Wie könnte sich der DSA auf unsere Daten auswirken?
Es ist keine Frage, dass der DSA für die betroffenen Firmen tief greifende Schwierigkeiten heraufbeschwören dürfte. Zunächst einmal stellt sich die praktische Frage, wie eine solche Transparenz, wie sie Vestager fordert, aussehen soll. Ist sie für jeden User individuell nachvollziehbar oder wird eine allgemeine Darstellung ausreichen? Letzteres wäre vermutlich zu banal. Die erste Alternative wäre dagegen ein riesiges datentechnisches Unterfangen, bei dem wir als User vermutlich unsere Google-Profile erstmals in wirklich detaillierter Form anschauen könnten (vermutlich wie bisher durch Download der Daten). Für die einen wahrscheinlich unübersichtlich und zu viel Aufwand für und für die anderen eine weitere erschreckende Erkenntnis, was Google alles über uns weiß.
Es ist fraglich, ob dies dann Auswirkungen auf die Praxis von Google haben wird. Seinen Ruf hat Google in Kreisen, in denen Wert auf Datenschutz gelegt wird, schon lange verloren. Den weitaus größten Teil der Google-Nutzer interessieren Datenschutz-Belange höchstens am Rande. Möglich ist aber auch, dass Wettbewerber von Google einen konkreten Einblick in das Geschäftsmodell von Google erlangen und die Algorithmen kopieren könnten, dann wäre Google zwar in diesem Punkt die Monopolstellung genommen worden, aber im Endeffekt auf Kosten des Datenschutzes.
Bedenken und Kritik
Es wurden schon im Vorfeld Bedenken von Google geäußert. Karan Bhatia, der Vizepräsident für globale Regierungsbeziehungen und Politik bei Google ist, äußerte seine Position gegenüber CNBC:
“Wie wir in unserer öffentlichen und privaten Kommunikation klargemacht haben, haben wir Bedenken über bestimmte Vorschläge, die es verhindern würden, dass globale Technologie-Unternehmen den wachsenden Bedürfnissen der europäischen User und Geschäfte nachzukommen.”
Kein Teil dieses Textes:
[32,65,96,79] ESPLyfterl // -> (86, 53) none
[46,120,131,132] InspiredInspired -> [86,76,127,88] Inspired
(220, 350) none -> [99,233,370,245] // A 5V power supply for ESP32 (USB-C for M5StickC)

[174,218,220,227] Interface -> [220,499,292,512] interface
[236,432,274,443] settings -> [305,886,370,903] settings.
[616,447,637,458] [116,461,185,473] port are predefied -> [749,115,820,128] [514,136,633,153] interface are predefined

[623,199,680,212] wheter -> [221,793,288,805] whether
Bhatia ist der Ansicht, dass der DSA Tools von Google stark behindern könnte. So gab er in einem Blogpost zu bedenken, dass europäischen Usern durch den DSA beispielsweise keine Restaurants mehr auf Google Maps angezeigt werden könnte und auch keine Plätze gebucht werden könnten. Die Überschrift lautet, dass der DSA – im Rahmen der Corona-Krise – die wirtschaftliche Erholung nicht aufhalten dürfte.
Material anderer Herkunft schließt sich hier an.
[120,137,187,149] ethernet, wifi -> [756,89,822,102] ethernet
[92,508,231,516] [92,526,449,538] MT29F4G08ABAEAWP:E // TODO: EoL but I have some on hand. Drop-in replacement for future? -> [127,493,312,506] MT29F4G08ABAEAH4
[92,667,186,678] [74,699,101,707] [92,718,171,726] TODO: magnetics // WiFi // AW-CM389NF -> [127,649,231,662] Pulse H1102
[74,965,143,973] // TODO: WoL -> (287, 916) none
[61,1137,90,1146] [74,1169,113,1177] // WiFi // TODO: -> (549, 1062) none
Von den Auflagen sind letzten Endes nicht nur die großen Player betroffen. Auch heimische kleinere Unternehmen könnten die strengen Auflagen treffen. Tatsächlich stellt sich die Frage, wie der DSA zumindest in diesem Punkt kleineren Unternehmen helfen soll. Zwar stellt er ein Hindernis für die größere Konkurrenz dar, aber dies bedeutet noch lange nicht, dass die kleineren Unternehmen einfach die Lücken ausfüllen können, die Google & Co. hinterlassen.
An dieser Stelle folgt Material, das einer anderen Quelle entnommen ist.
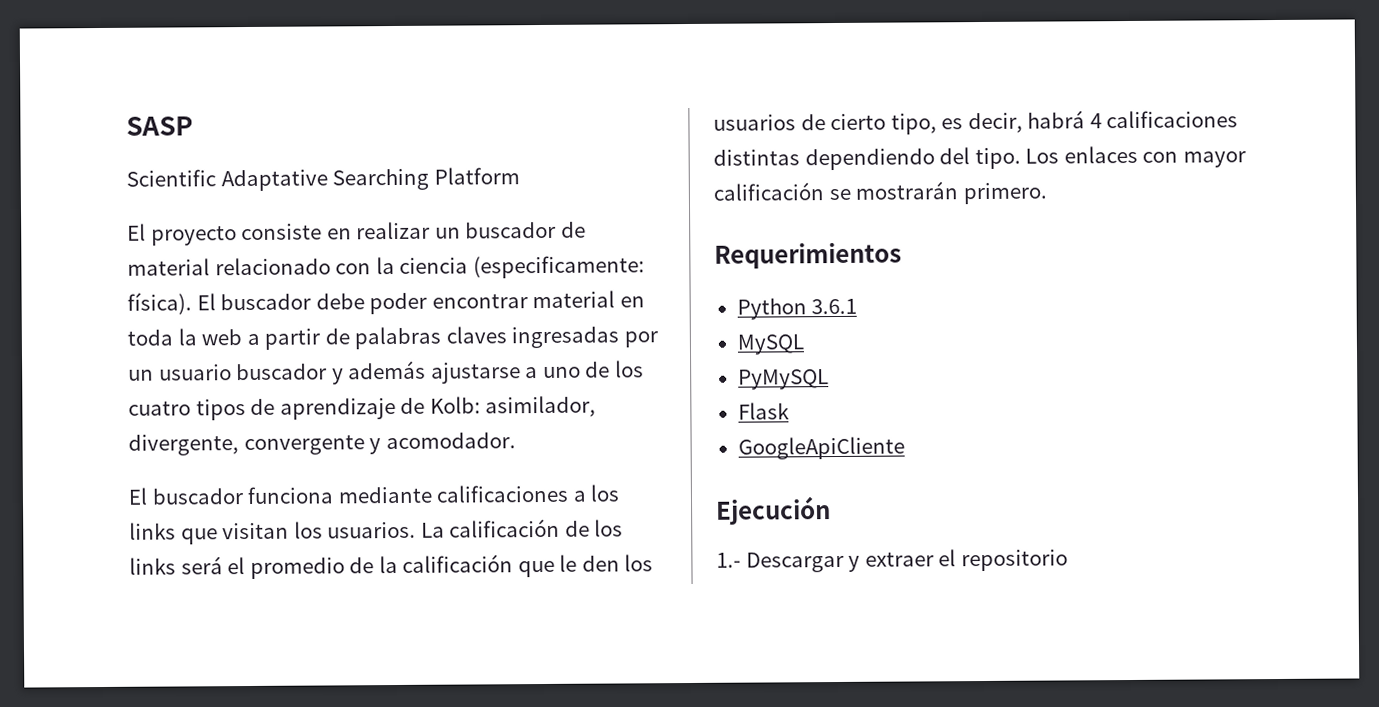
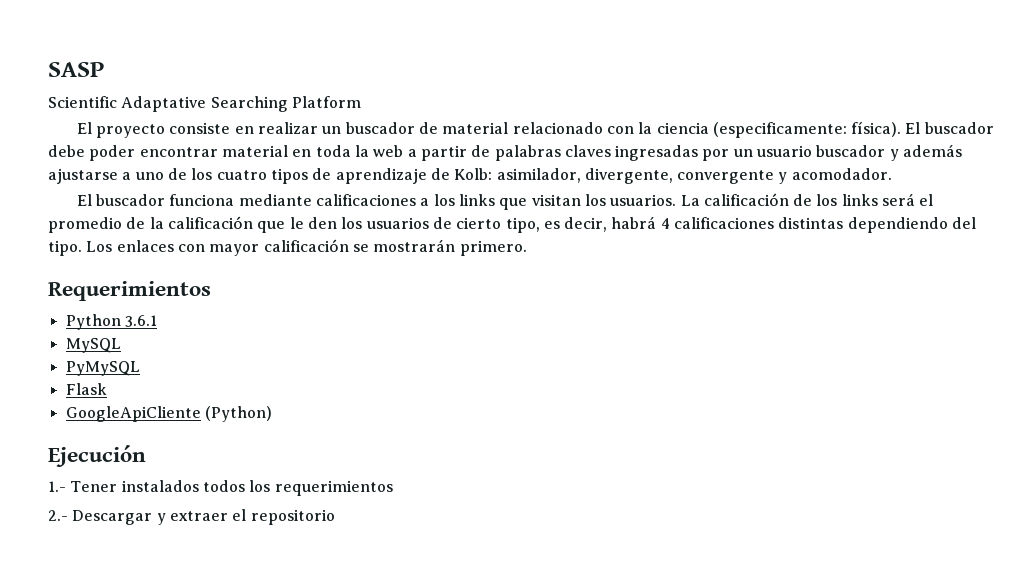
(905, 448) none -> [204,406,272,422] (Python)
(741, 560) none -> [70,480,393,496] [48,510,68,521] Tener instalados todos los requerimientos // 2.-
Schließlich werden die neuen Regularien nicht dafür sorgen, dass Android oder iOS beispielsweise durch ein alternatives europäisches Betriebssystem ersetzt werden. Stattdessen wäre laut Google einfach zu erwarten, dass Google einfach schlechtere Funktionen bietet.
Vielleicht könnte dies aber genau der richtige Weg sein, um Mitbewerbern von Google eine Chance zu bieten: Stück für Stück die Usability von Google – ganz im Sinne geltender Datenschutregularien – abbauen und damit die Tech-Giganten nach und nach zum Fall zwingen. Dass dies die Geburtsstunde von europäischen Tech-Giganten werden würde, bleibt dennoch unwahrscheinlich. Jedes europäische Startup, das auf halbwegs vergleichbare Größe mit namhaften US-amerikanischen Firmen wachsen würde, wäre ebenfalls vom DSA betroffen.